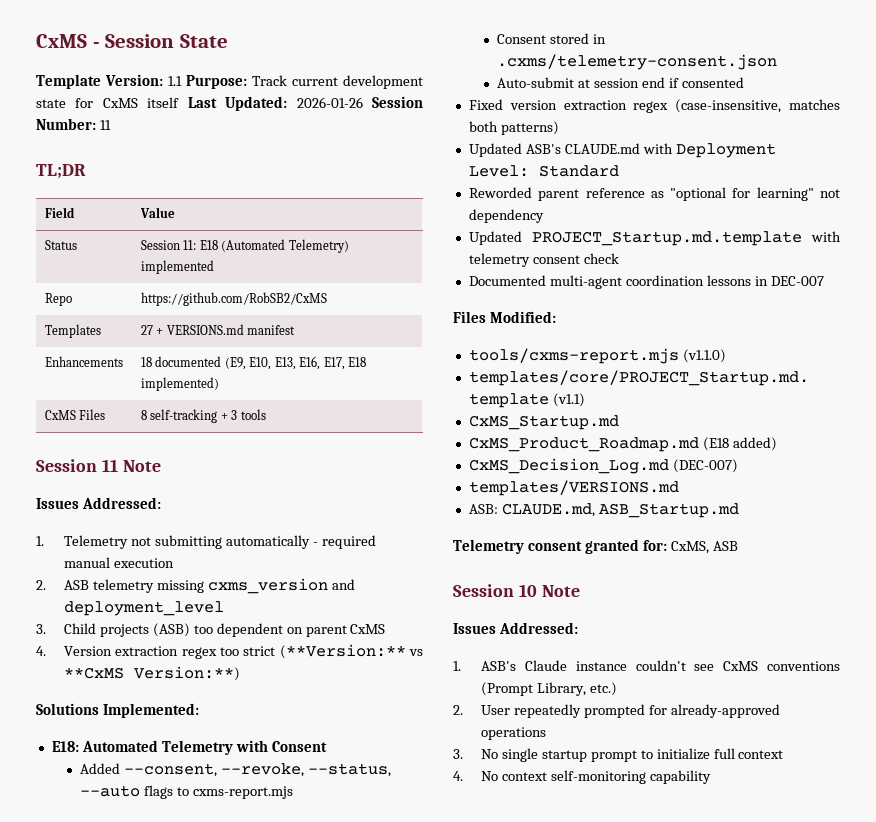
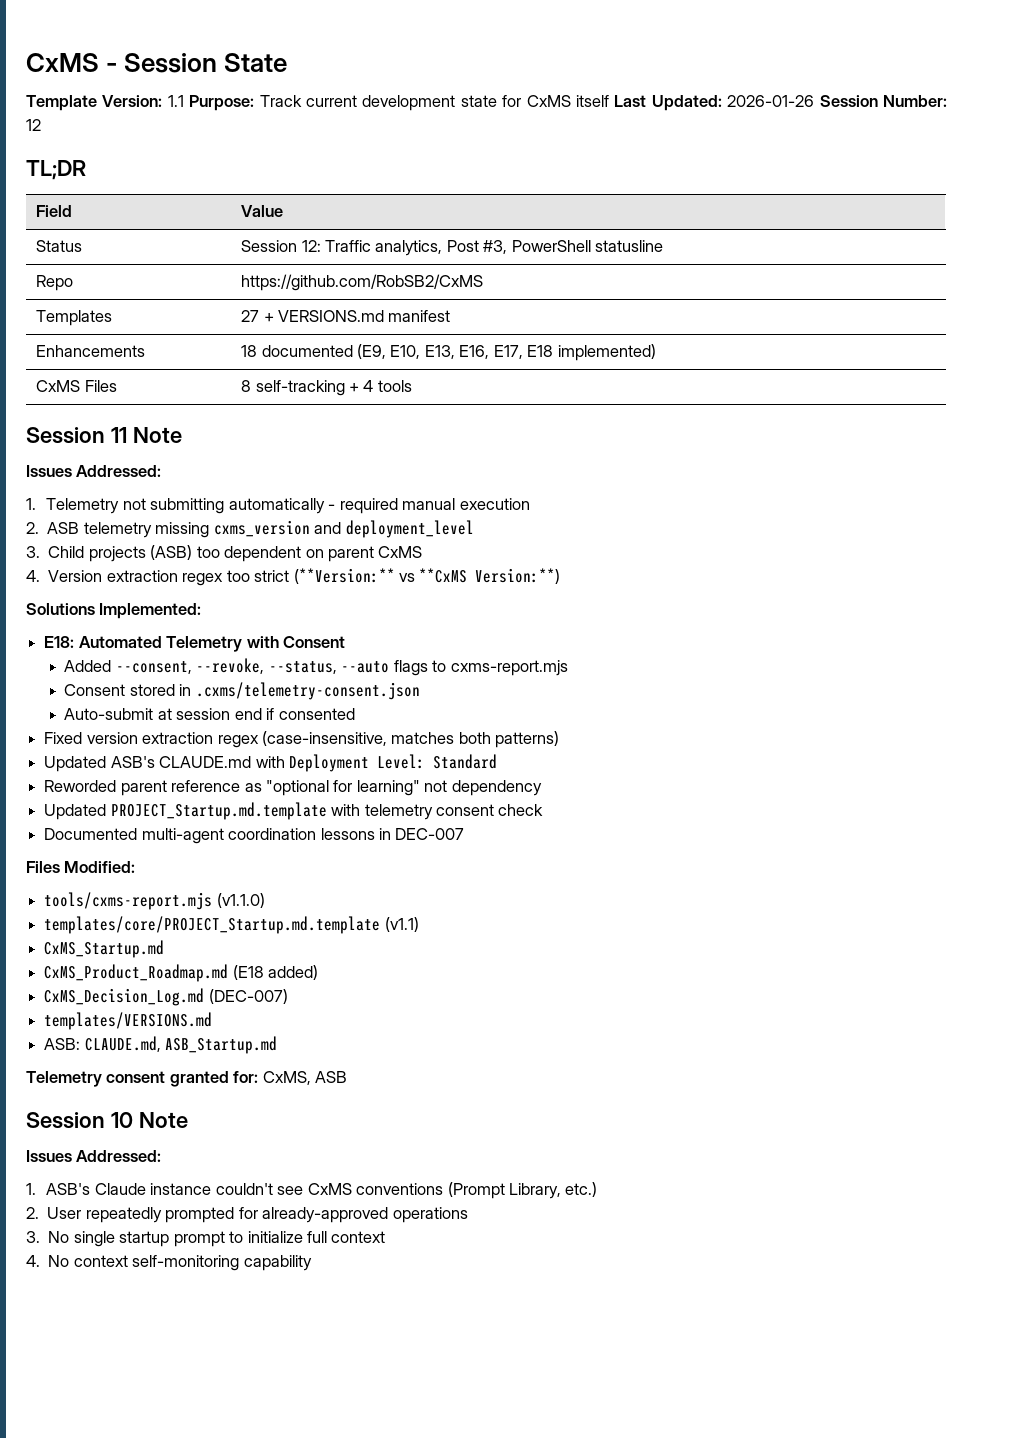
- Template Version: 1.1 Purpose: Track current development state for CxMS itself Last Updated: 2026-01-26 Session Number: 11
+ Template Version: 1.1 Purpose: Track current development state for CxMS itself Last Updated: 2026-01-26 Session Number: 12
- Status | Session 11: E18 (Automated Telemetry) implemented
+ Status | Session 12: Traffic analytics, Post #3, PowerShell statusline
- CxMS Files | 8 self-tracking + 3 tools
+ CxMS Files | 8 self-tracking + 4 tools

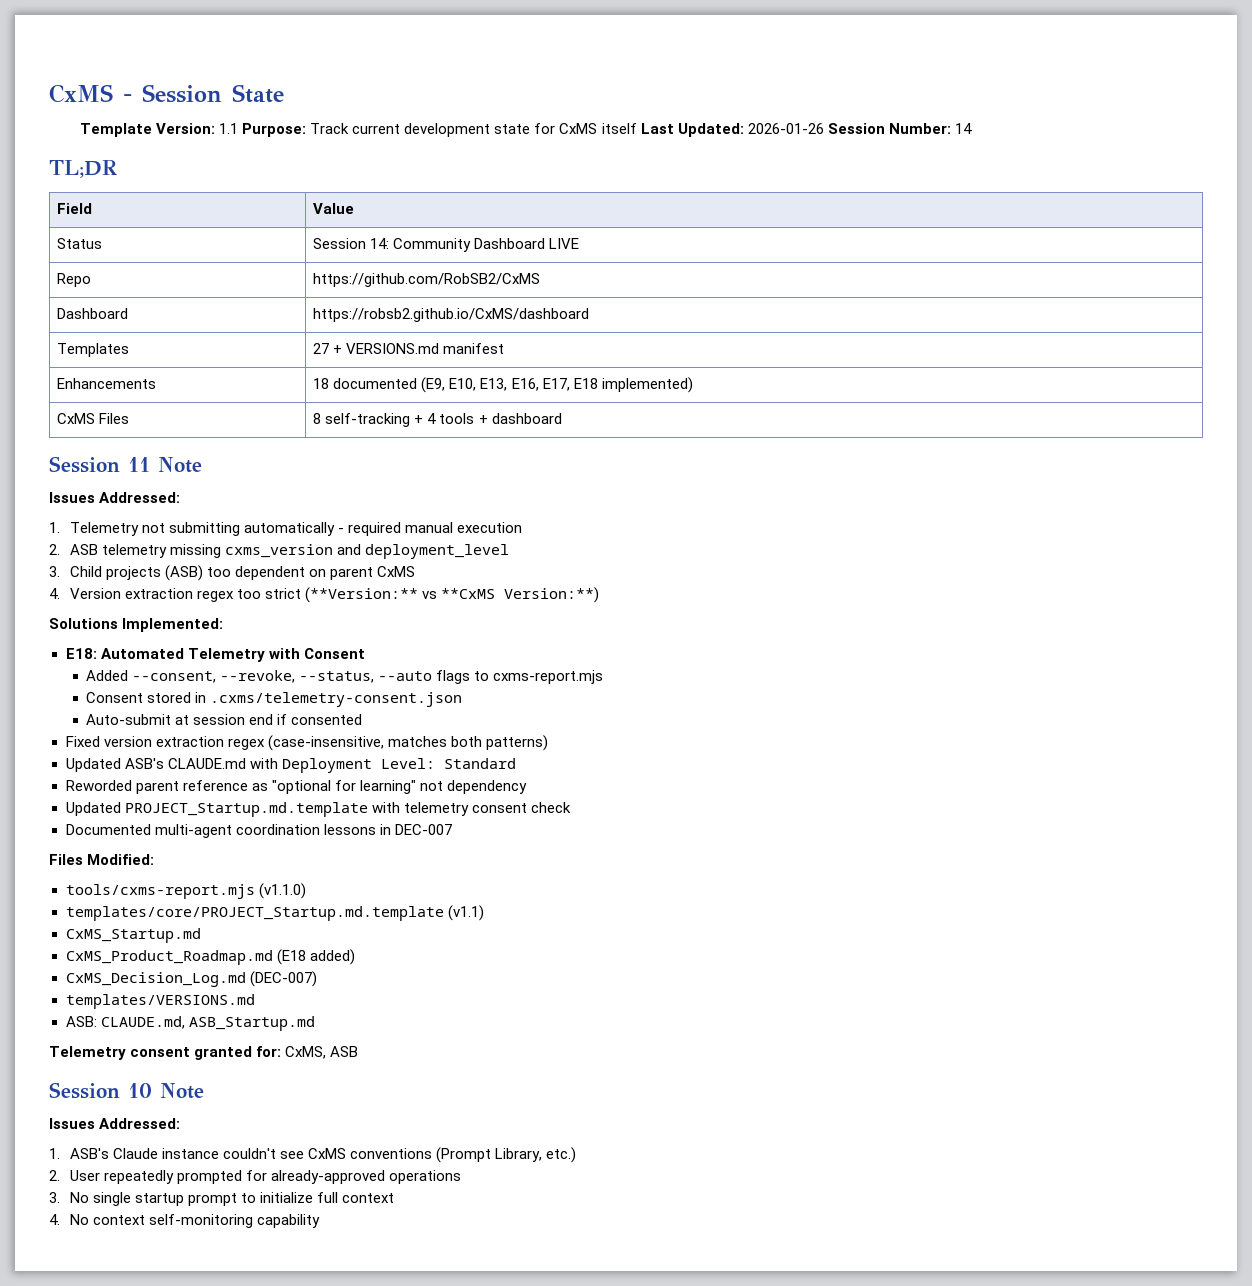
- Template Version: 1.1 Purpose: Track current development state for CxMS itself Last Updated: 2026-01-26 Session Number: 12
+ Template Version: 1.1 Purpose: Track current development state for CxMS itself Last Updated: 2026-01-26 Session Number: 14
- Status | Session 12: Traffic analytics, Post #3, PowerShell statusline
+ Status | Session 14: Community Dashboard LIVE
+ Dashboard | https://robsb2.github.io/CxMS/dashboard
- CxMS Files | 8 self-tracking + 4 tools
+ CxMS Files | 8 self-tracking + 4 tools + dashboard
***
YOUR TASK -> A faithful copy of every record is needed here. Leave the images out of it.

TASK OUTPUT ->
- Template Version: 1.1 Purpose: Track current development state for CxMS itself Last Updated: 2026-01-26 Session Number: 11
+ Template Version: 1.1 Purpose: Track current development state for CxMS itself Last Updated: 2026-01-26 Session Number: 12
- Status | Session 11: E18 (Automated Telemetry) implemented
+ Status | Session 12: Traffic analytics, Post #3, PowerShell statusline
- CxMS Files | 8 self-tracking + 3 tools
+ CxMS Files | 8 self-tracking + 4 tools

- Template Version: 1.1 Purpose: Track current development state for CxMS itself Last Updated: 2026-01-26 Session Number: 12
+ Template Version: 1.1 Purpose: Track current development state for CxMS itself Last Updated: 2026-01-26 Session Number: 14
- Status | Session 12: Traffic analytics, Post #3, PowerShell statusline
+ Status | Session 14: Community Dashboard LIVE
+ Dashboard | https://robsb2.github.io/CxMS/dashboard
- CxMS Files | 8 self-tracking + 4 tools
+ CxMS Files | 8 self-tracking + 4 tools + dashboard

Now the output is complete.